Chateau Croix d'Allons Bandol Rouge 2018
$77.95 each or $70.16 in any 6
90% Mourvèdre, 10% Grenache. This is certainly a wine that unravels in the glass, the initial nose shows bold cassis, blackberry and fresh herb along with notes of tobacco, leather, vanillin, and baking spice. As it unwinds this wine journeys into rustic cherry skin, cured meats, and gamey characters balanced out the rich, bold fruit. The fresh, fine tannins round out the pronounced flavours without making the wine feel heavy.
An ideal cool weather wine, this complements a variety of dishes well, including roasted meats and vegetables, rich, saucy pastas, and adventurous cheeseboards also.

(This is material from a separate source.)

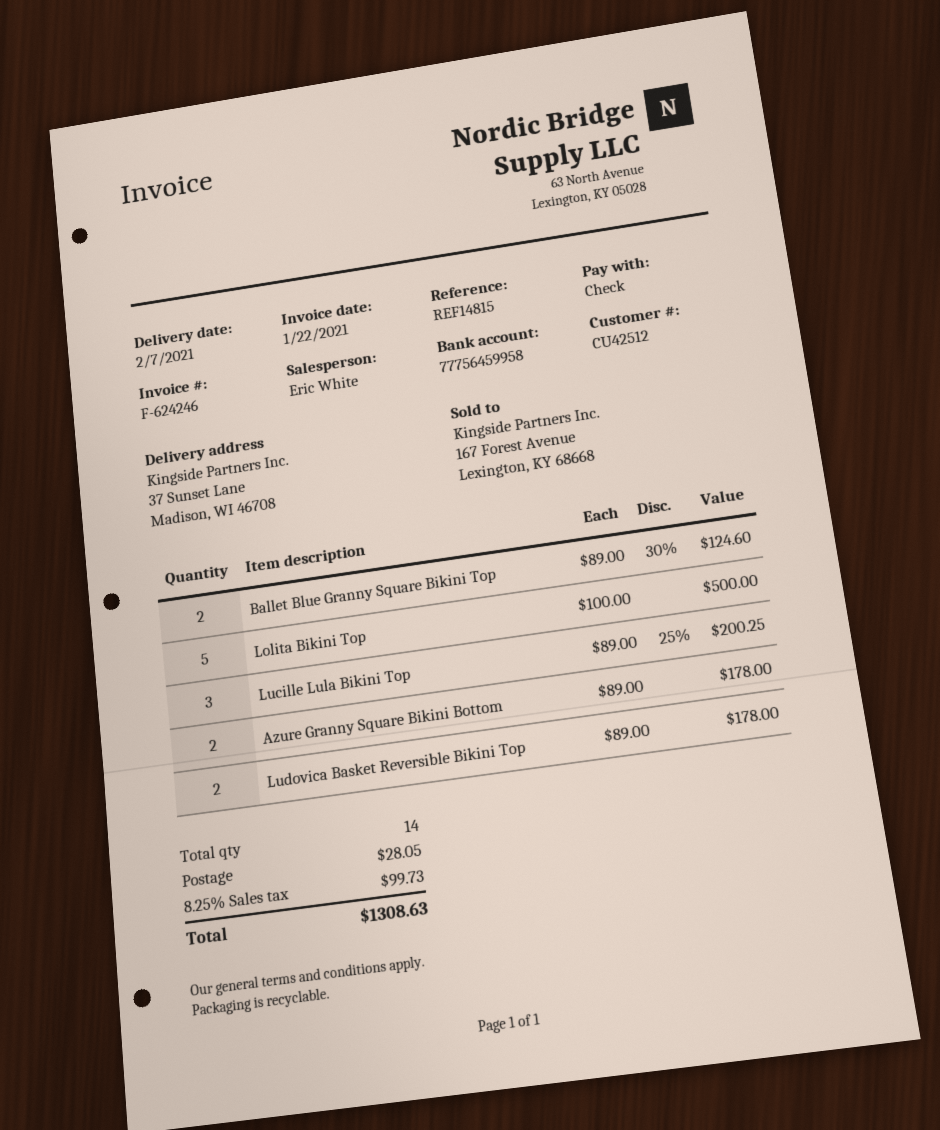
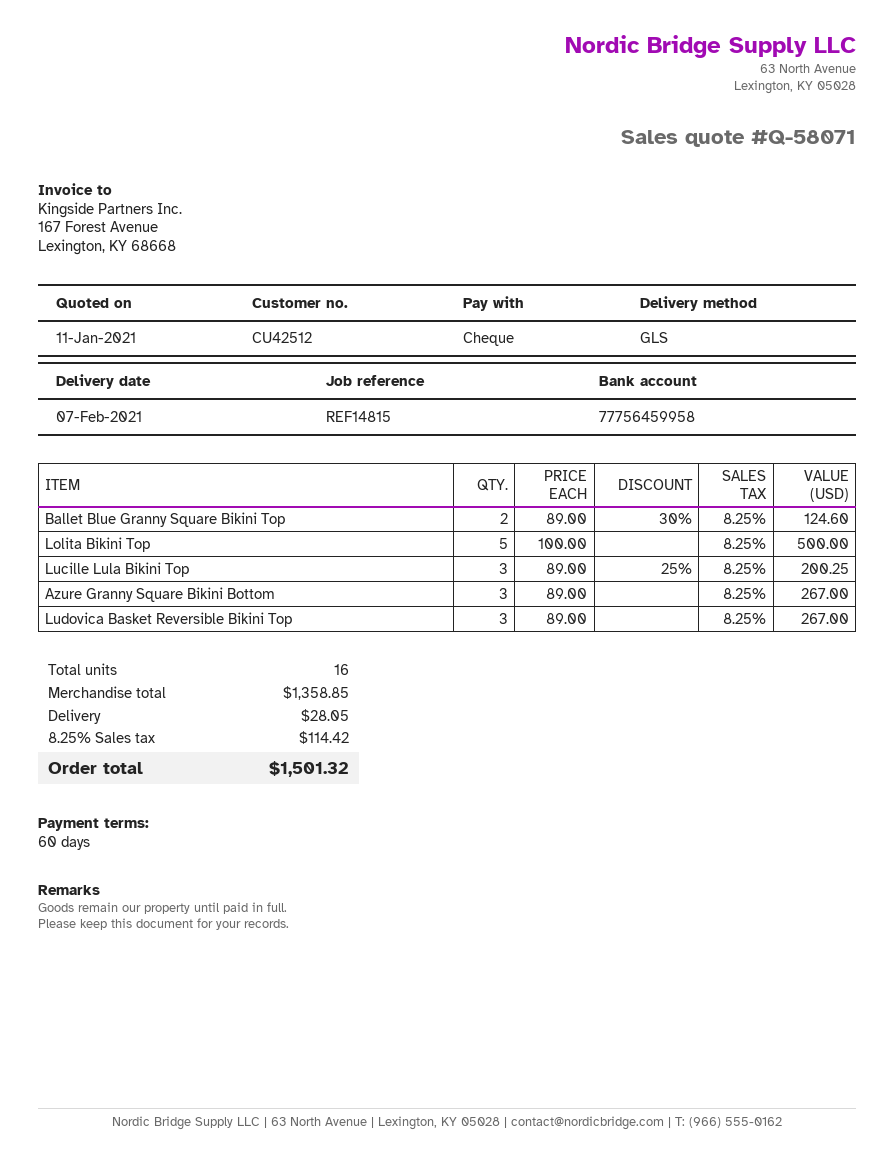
Azure Granny Square Bikini Bottom: 2 x 89.00 = 178.00 -> 3 x 89.00 = 267.00
Ludovica Basket Reversible Bikini Top: 2 x 89.00 = 178.00 -> 3 x 89.00 = 267.00
total quantity: 14 -> 16
tax: 8.25% = 99.73 -> 8.25% = 114.42
total: 1308.63 -> 1501.32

The Bandol vineyards are a jewel in the Provencal wine region. This unique geological area where the vineyards descends in terraces towards the sea in a magnificent natural amphitheatre of wooded hills. Bandol is a fishing village is at the centre sheltered by the massif of Sainte Baume to the North protecting the vines from Mistral, a cold dry northly wind which can sometimes reach 90km per hour.
In the 6th century B.C., the Phocaeans landed on the shore of Provence, in a place where they later founded their colony of Torroeis. Along with their amphoras, they brought the civilization of vine and wine. The Romans continued their winemaking traditions with the Bandol vineyard acreage reaching its highest point around 1870. So Bandol could be the oldest wine making region in France.The vines were destroyed by the phylloxera epidemic that swept through most of Europe and centuries of hard work were ruined. To restore the vineyard, the wine growers chose the grape varieties best suited to the terroir, giving preference to those that were traditionally grown in the area. In particular, the Mourvèdre – the “King Grape” of Bandol – made a revival and perpetuation of vine growing possible in this region.

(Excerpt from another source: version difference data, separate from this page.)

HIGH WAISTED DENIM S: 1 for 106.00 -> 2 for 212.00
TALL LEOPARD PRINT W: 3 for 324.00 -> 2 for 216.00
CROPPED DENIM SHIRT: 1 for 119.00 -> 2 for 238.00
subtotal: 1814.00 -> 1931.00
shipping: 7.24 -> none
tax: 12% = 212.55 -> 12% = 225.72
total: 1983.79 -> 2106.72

The Bandol vineyard area now covers approximately 1,500 hectares. Generations of wine growers had to shape the hillsides to make them suitable for vine cultivation and these terraced slopes are the result of their perseverance. The Bandol amphitheatre faces due south to the sea and benefits from nearly 3,000 hours of sun exposure a year. At its feet, the Mediterranean protects the vineyard from extreme temperatures while on the heights, the pine and oak forests covering the hills block the cold northerly winds. In the shelter of this natural amphitheatre, dotted with olive and almond trees, the vineyard enjoys a micro-climate where sea and in-land breezes provide just the right balance of aeration and rain. The moderated Mistral wind ensures a perfectly healthy climate is maintained, even after heavy rains.

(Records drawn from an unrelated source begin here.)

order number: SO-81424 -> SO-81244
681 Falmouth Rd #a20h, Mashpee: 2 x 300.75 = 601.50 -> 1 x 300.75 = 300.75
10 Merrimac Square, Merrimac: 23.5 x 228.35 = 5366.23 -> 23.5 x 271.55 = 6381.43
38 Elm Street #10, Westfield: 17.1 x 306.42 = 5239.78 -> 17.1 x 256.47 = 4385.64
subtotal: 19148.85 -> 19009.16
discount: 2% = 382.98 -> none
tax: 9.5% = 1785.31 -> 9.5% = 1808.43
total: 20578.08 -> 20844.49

Bandol is a resolutely red wine, mainly produced from the Mourvèdre variety, known as the king of the appellation. Mourvèdre is the chief grape variety in the blend (50% to 95%). It is harmoniously combined with Grenache and Cinsault, the former bringing generosity to the wine, the latter giving it refinement. Powerful, with natural distinction and great character, Bandol red wines, however diverse they may be, all have in common the specific character of Mourvèdre. Bandol red is the spearhead of the AOC. It expresses its true nature in gorgeous aromas of Havana, leather and undergrowth that blossom on a mineral background, and shows even more complex notes with the subtlety of each vintage. In its youth it reveals aromas of liquorice, black fruits, violet, empyreumatic notes...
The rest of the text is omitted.